How useful is the OoL Frequency Equation, then? Like the Drake equation, it puts a veneer of sophistication on ignorance. It clouds the probability issue with other less relevant factors.
“We’re being kind of sneaky,” Scharf said. “I think it’s one of the beautiful things about it: If you write the equation this way, you don’t necessarily have to worry about all the fine, fine details, but what you do do is, you start to break open the factors that you might be able to put some numbers to.”
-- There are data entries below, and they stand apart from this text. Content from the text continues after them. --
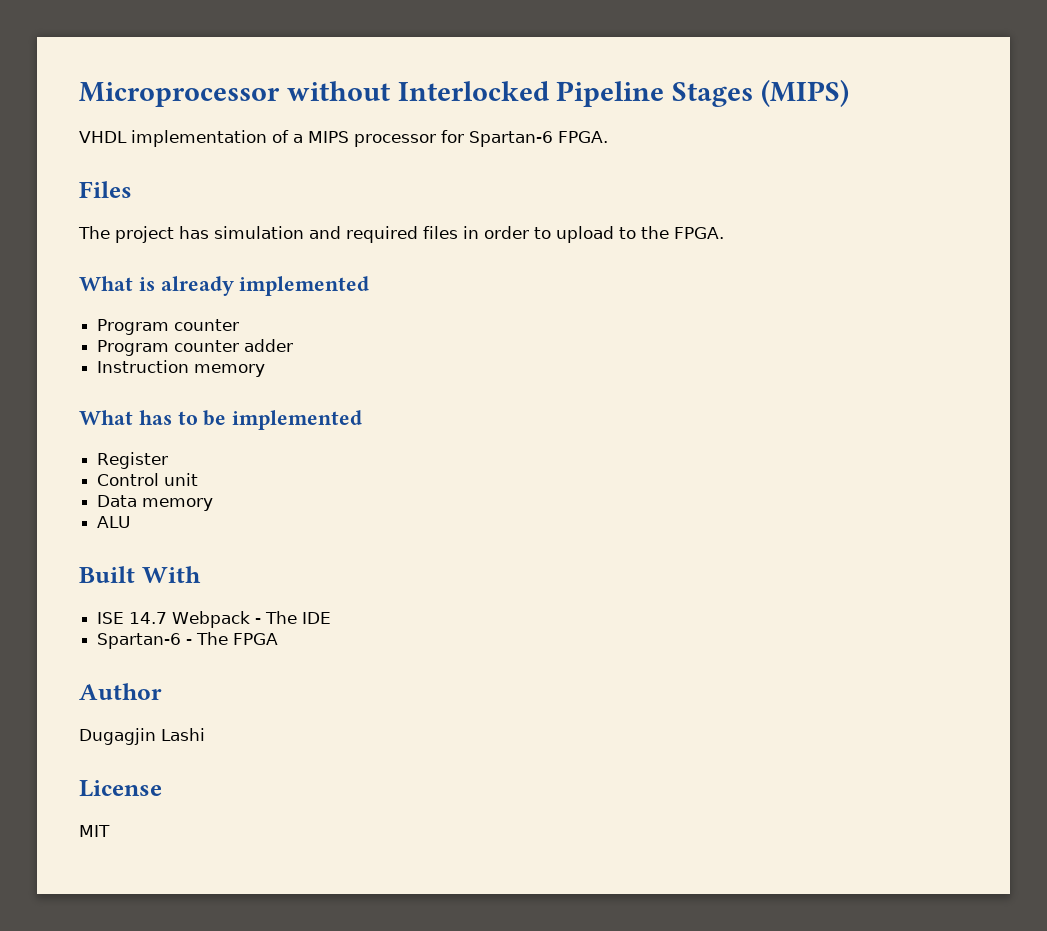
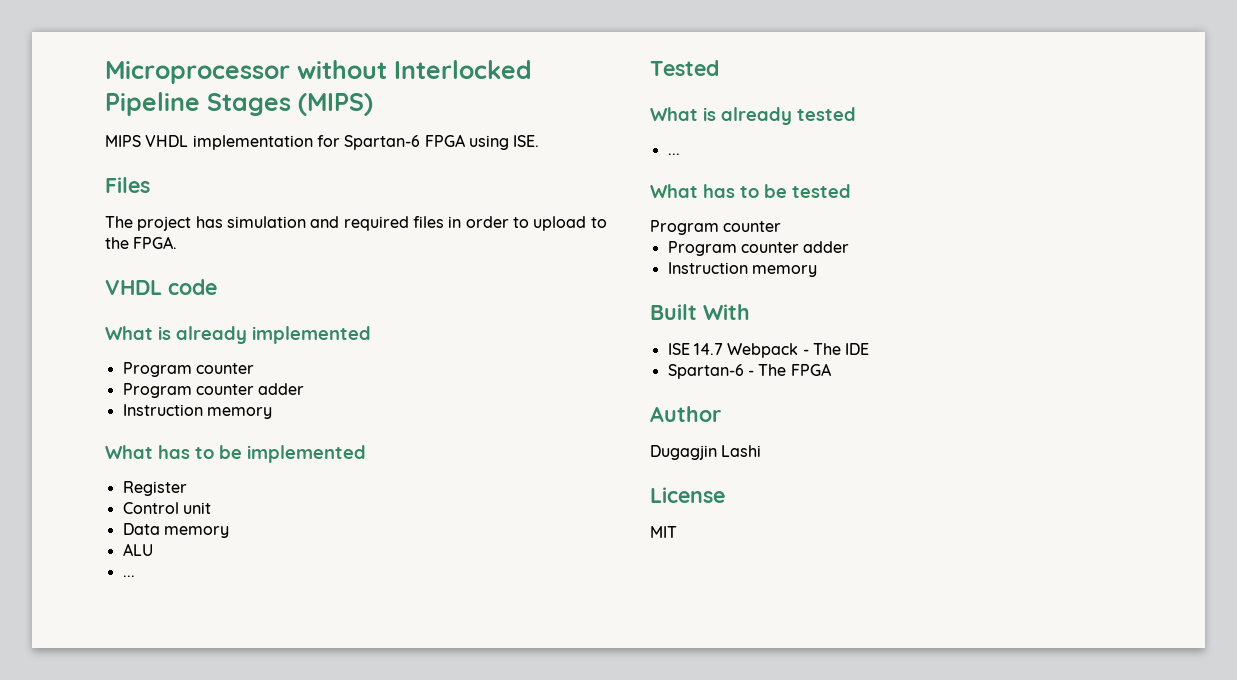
(850, 93) none -> [105,135,141,147] MIPS
[272,130,608,147] of a MIPS processor for Spartan-6 FPGA. -> [316,134,540,150] for Spartan-6 FPGA using ISE.
(724, 233) none -> [105,279,217,295] // VHDL code
(131, 522) none -> [122,575,135,577] [650,60,719,76] [650,107,856,125] [667,153,680,155] [650,184,851,198] [650,220,782,235] [667,241,850,256] [667,262,817,277] // ... // Tested // What is already tested // ... // What has to be tested // Program counter // Program counter adder // Instruction memory

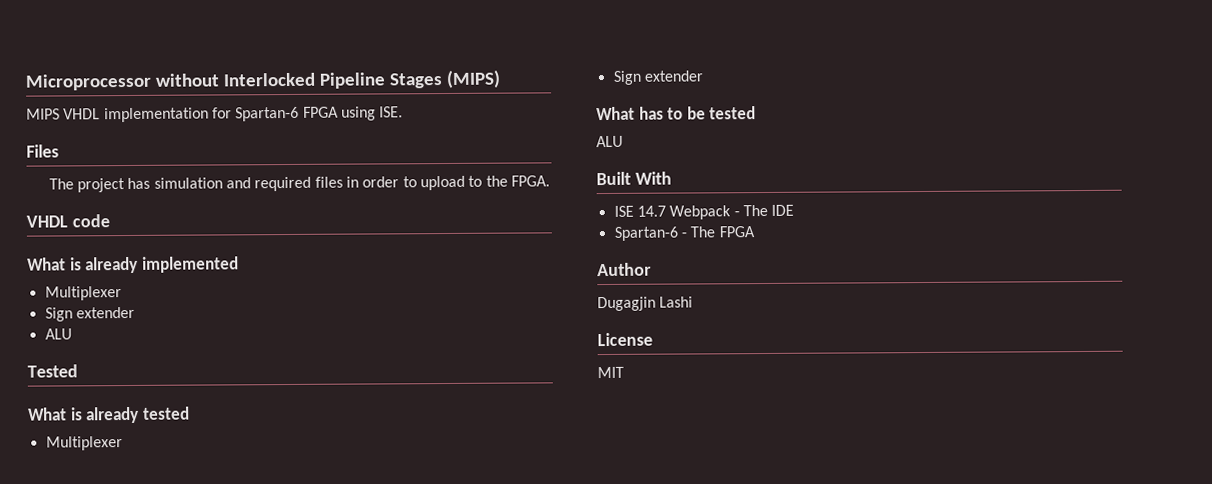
[122,362,254,377] [122,383,305,398] [122,404,272,419] [105,445,366,463] [122,481,187,496] [122,502,211,514] [122,523,229,538] [122,543,153,556] [122,575,135,577] Program counter // Program counter adder // Instruction memory // What has to be implemented // Register // Control unit // Data memory // ALU // ... -> [44,286,122,301] [44,306,135,322] [44,328,72,340] Multiplexer // Sign extender // ALU
[667,153,680,155] ... -> [45,436,123,451] [612,70,703,85] Multiplexer // Sign extender
[650,220,782,235] [667,241,850,256] [667,262,817,277] Program counter // Program counter adder // Instruction memory -> [596,135,623,148] ALU

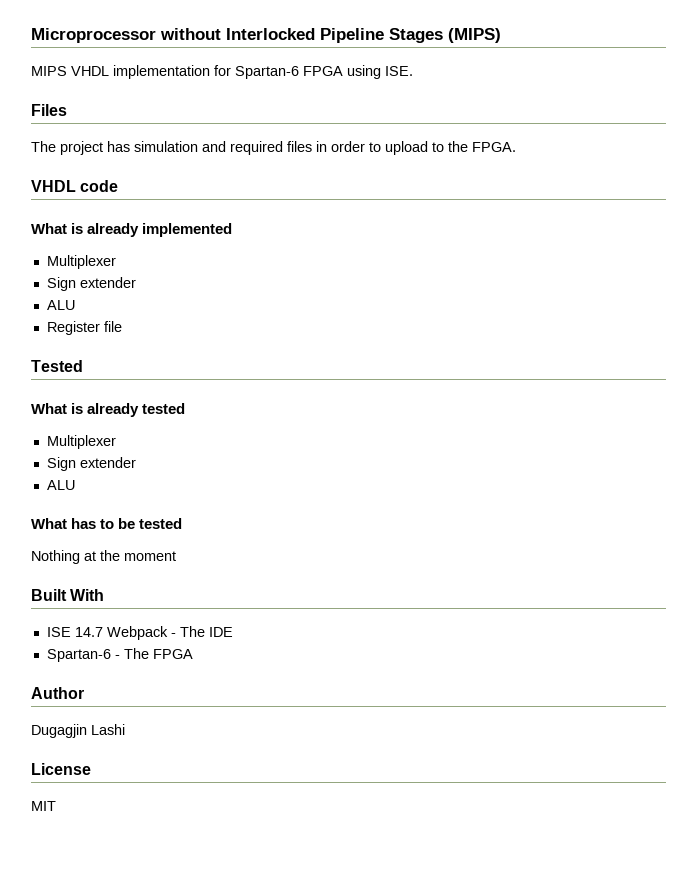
(72, 334) none -> [46,321,122,335] // Register file
(703, 76) none -> [46,480,75,490] // ALU
[596,135,623,148] ALU -> [31,550,176,564] Nothing at the moment

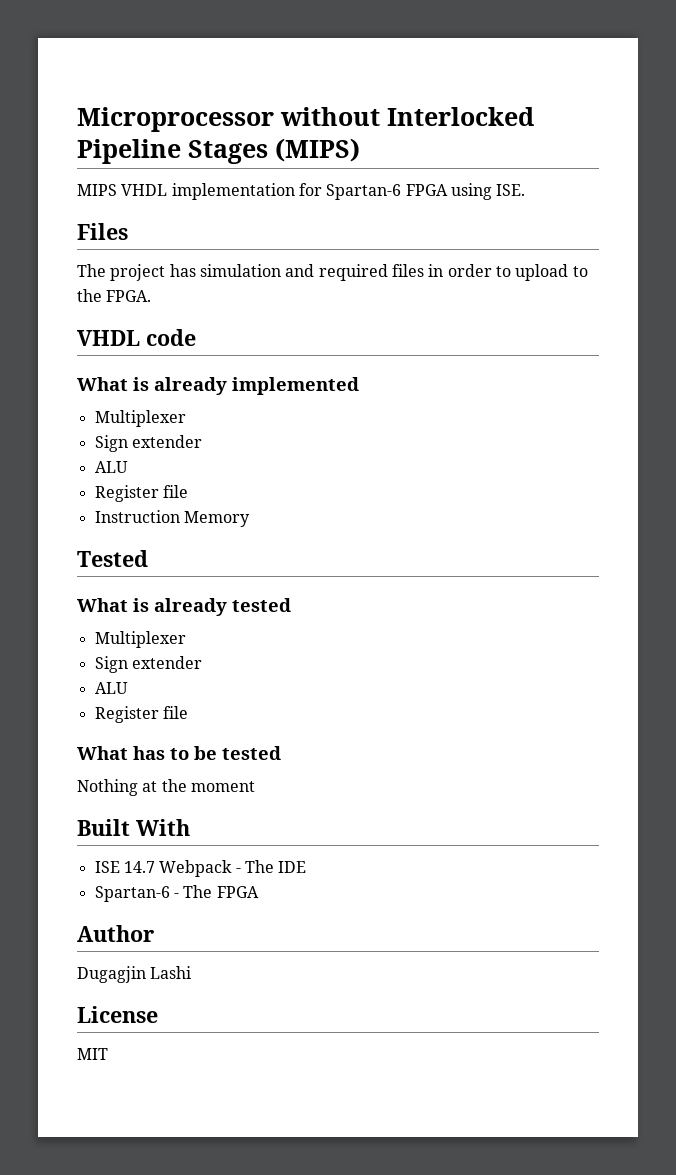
(122, 326) none -> [94,510,250,527] // Instruction Memory
(75, 485) none -> [94,706,188,723] // Register file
This is a distraction. The “probability of assembly” must be faced. A minimal cell has to emerge in one place in the amount of time available, such as on the surface of the earth after it has cooled and before it burns up by an aging sun. The building blocks must assemble into functional forms; it’s a sequencing problem, comparable to the origin of meaningful text. Furthermore, as Meyer explains, the building blocks must join up in a one-handed form and avoid damaging cross reactions (for proteins, this means left-handed amino acids only forming peptide bonds). If getting one small protein to spontaneously form is already beyond the universal probability bound, how much more a whole suite of proteins and enzymes (about three hundred according to some estimates), a genetic code, and a membrane to hold it all together?
Evolutionists are eager to leap over the OoL hurdle so that they get where they feel more comfortable, with Darwinian evolution. Once life exists, natural selection becomes their magic wand, able to turn protocells into philosophers’ brains. Thus, Washington State University announces, “If life can make it here, it can make it anywhere” — meaning, “If the origin of life is common on other worlds, the universe should be a cosmic zoo full of complex multicellular organisms.”
That’s a big if. WSU astrobiologist Douglas Schulz-Makuch says that “once life originates, the evolution of organisms functionally similar to plants or animals on Earth will naturally follow given enough time and a suitable environment.” This is the potential of natural selection to evolutionists — an interesting question for another time. But prior to it, there’s that origin-of-life probability question:
The one caveat is that the research doesn’t address the likelihood of the origin of life occurring elsewhere or of there being aliens with human like intelligence. Earth is the only planet where life is known to exist, and humans are the only known species to have developed technology. So it is impossible to say whether this should be a common occurrence on other worlds, a very rare event or something in between.
Actually, it is possible to say. If nothing but chance is available to sequence the ingredients needed for a minimal cell, the probability is so tremendously beyond the universal probability bound as to rule it out of court. By contrast, we know of a cause that can organize building blocks into functional complex structures. That cause, of course, is intelligence.